(Saved data entries)
• • • • •
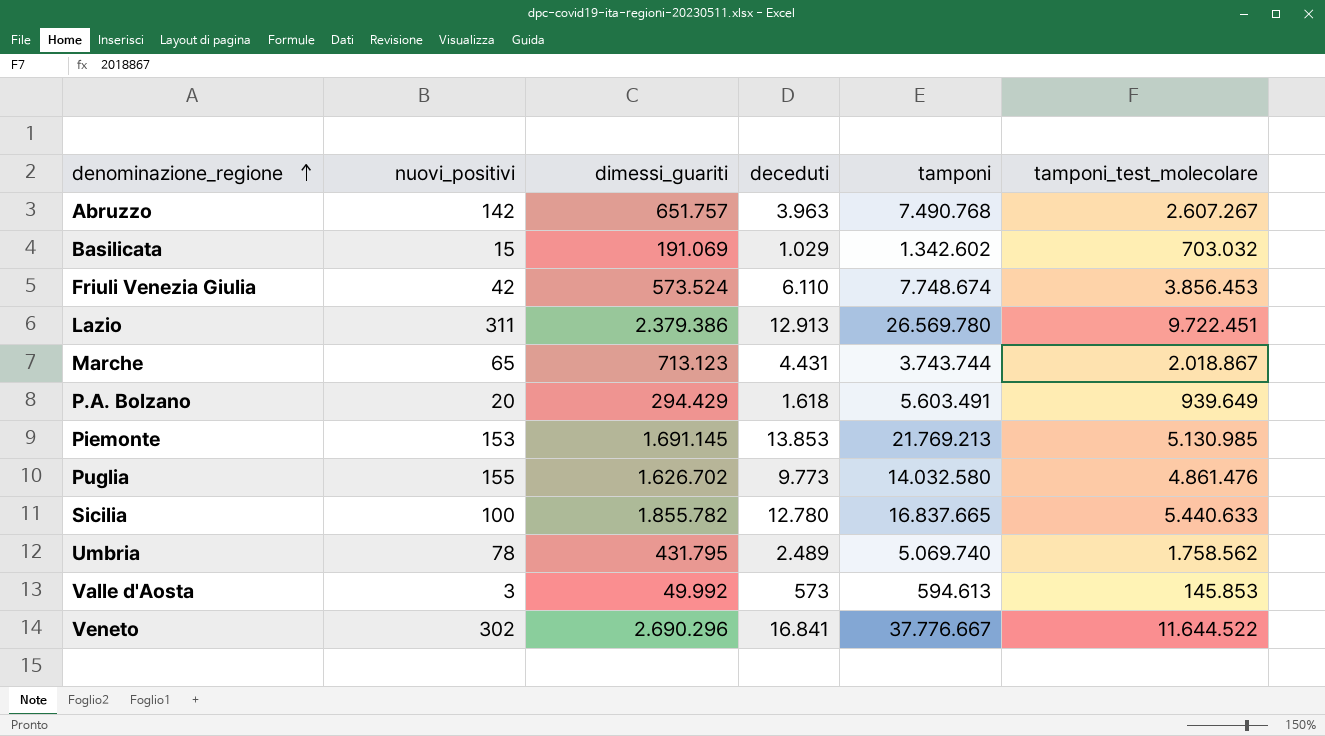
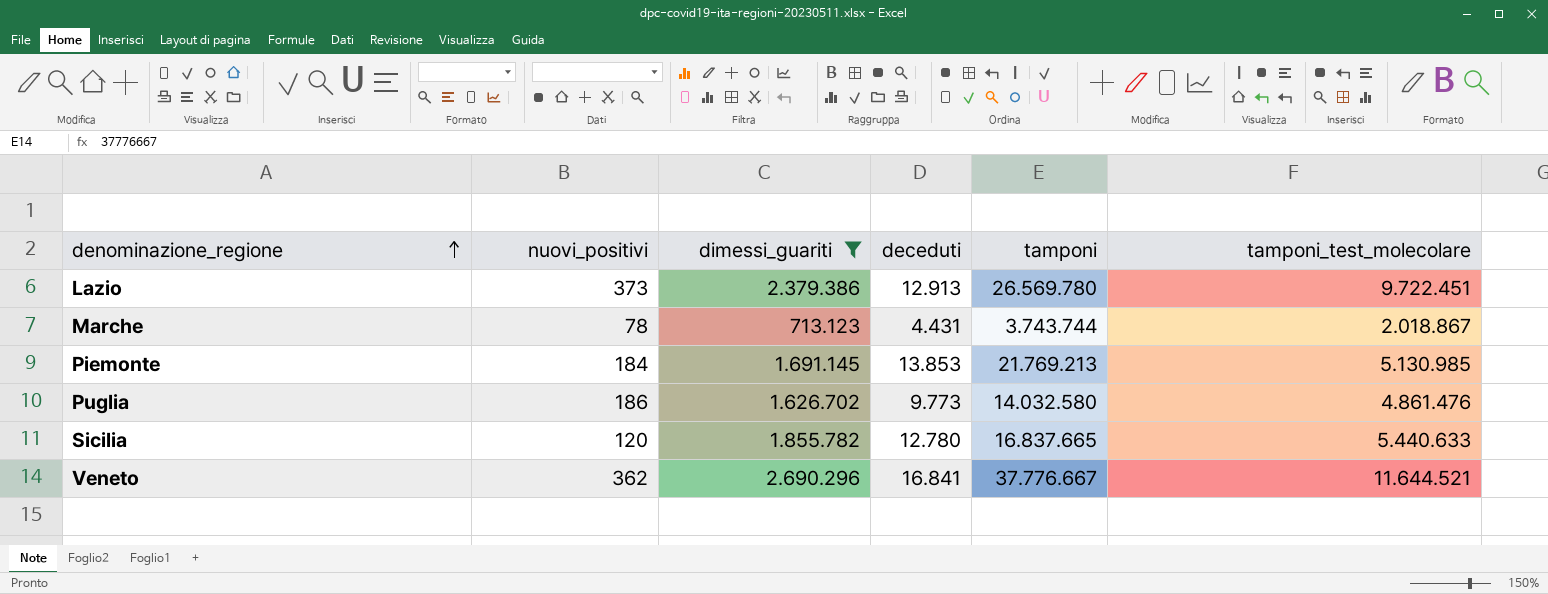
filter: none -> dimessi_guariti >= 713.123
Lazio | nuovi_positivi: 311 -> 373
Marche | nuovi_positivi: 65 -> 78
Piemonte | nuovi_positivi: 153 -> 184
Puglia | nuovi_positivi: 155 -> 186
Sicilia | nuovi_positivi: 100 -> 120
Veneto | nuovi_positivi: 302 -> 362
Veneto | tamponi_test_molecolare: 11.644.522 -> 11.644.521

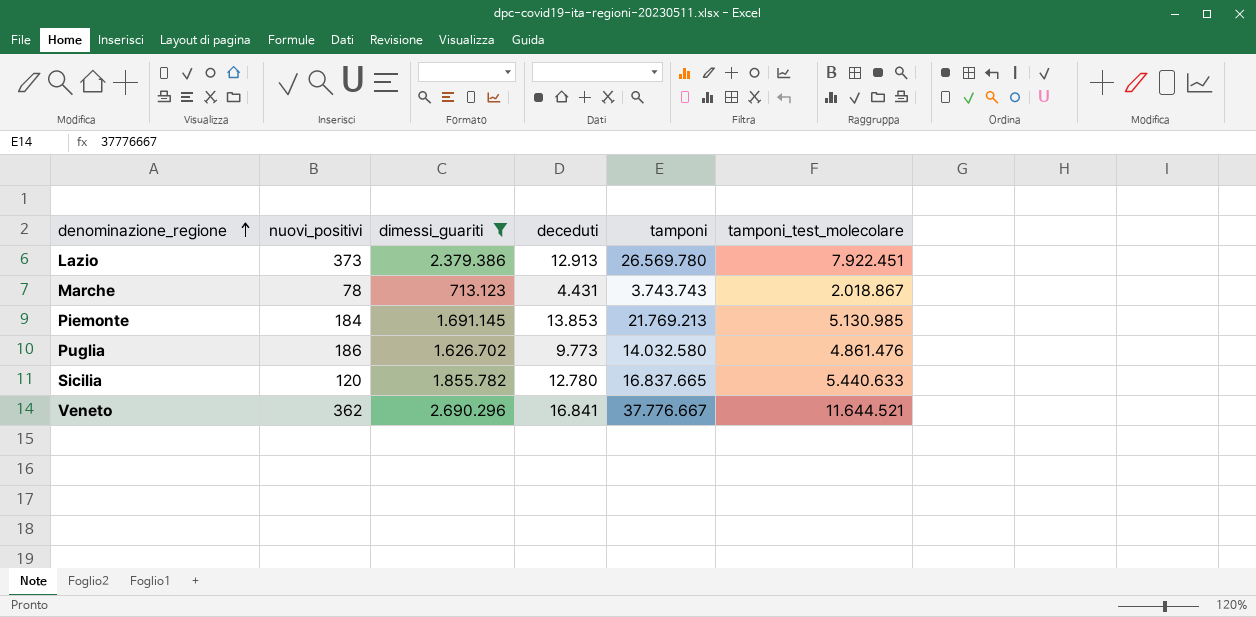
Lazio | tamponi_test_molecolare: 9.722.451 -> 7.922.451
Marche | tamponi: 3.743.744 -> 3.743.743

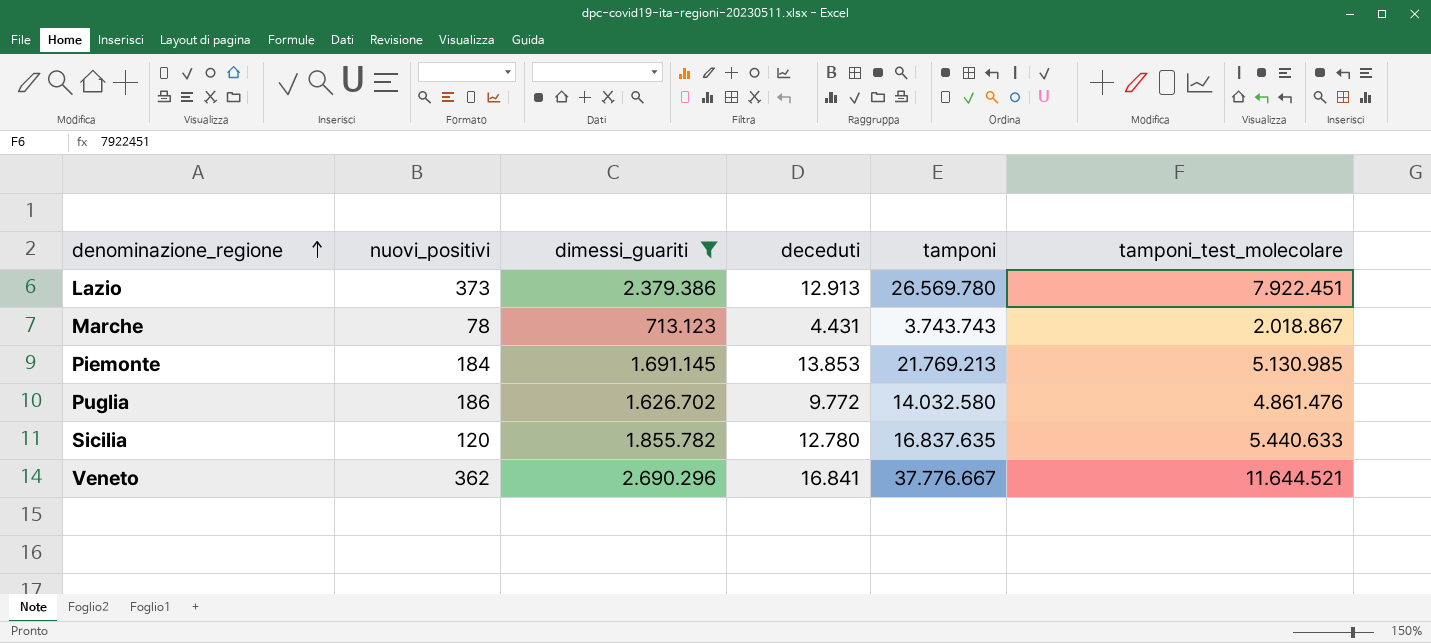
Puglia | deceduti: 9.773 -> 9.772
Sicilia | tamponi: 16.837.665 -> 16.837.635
• • • • •
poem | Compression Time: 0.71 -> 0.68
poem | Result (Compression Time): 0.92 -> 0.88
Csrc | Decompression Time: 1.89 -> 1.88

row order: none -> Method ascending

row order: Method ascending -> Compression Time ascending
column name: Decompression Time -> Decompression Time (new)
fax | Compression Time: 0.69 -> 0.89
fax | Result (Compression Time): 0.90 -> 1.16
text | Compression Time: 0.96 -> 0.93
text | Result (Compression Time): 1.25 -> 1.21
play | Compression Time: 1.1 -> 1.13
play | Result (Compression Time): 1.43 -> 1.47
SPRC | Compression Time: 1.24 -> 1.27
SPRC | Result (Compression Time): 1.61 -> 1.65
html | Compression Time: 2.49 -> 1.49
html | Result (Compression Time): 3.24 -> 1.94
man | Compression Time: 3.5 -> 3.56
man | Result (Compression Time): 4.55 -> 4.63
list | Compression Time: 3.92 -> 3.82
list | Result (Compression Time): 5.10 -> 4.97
• • • • •
■ INSTRUCTIONS FOR THE TASK ■
The answer is the lines above between the line holding "row order: none -> Method ascending" and the line holding "list | Result", inclusive, each written out exactly, and no others.

■ RESPONSE ■
row order: none -> Method ascending

row order: Method ascending -> Compression Time ascending
column name: Decompression Time -> Decompression Time (new)
fax | Compression Time: 0.69 -> 0.89
fax | Result (Compression Time): 0.90 -> 1.16
text | Compression Time: 0.96 -> 0.93
text | Result (Compression Time): 1.25 -> 1.21
play | Compression Time: 1.1 -> 1.13
play | Result (Compression Time): 1.43 -> 1.47
SPRC | Compression Time: 1.24 -> 1.27
SPRC | Result (Compression Time): 1.61 -> 1.65
html | Compression Time: 2.49 -> 1.49
html | Result (Compression Time): 3.24 -> 1.94
man | Compression Time: 3.5 -> 3.56
man | Result (Compression Time): 4.55 -> 4.63
list | Compression Time: 3.92 -> 3.82
list | Result (Compression Time): 5.10 -> 4.97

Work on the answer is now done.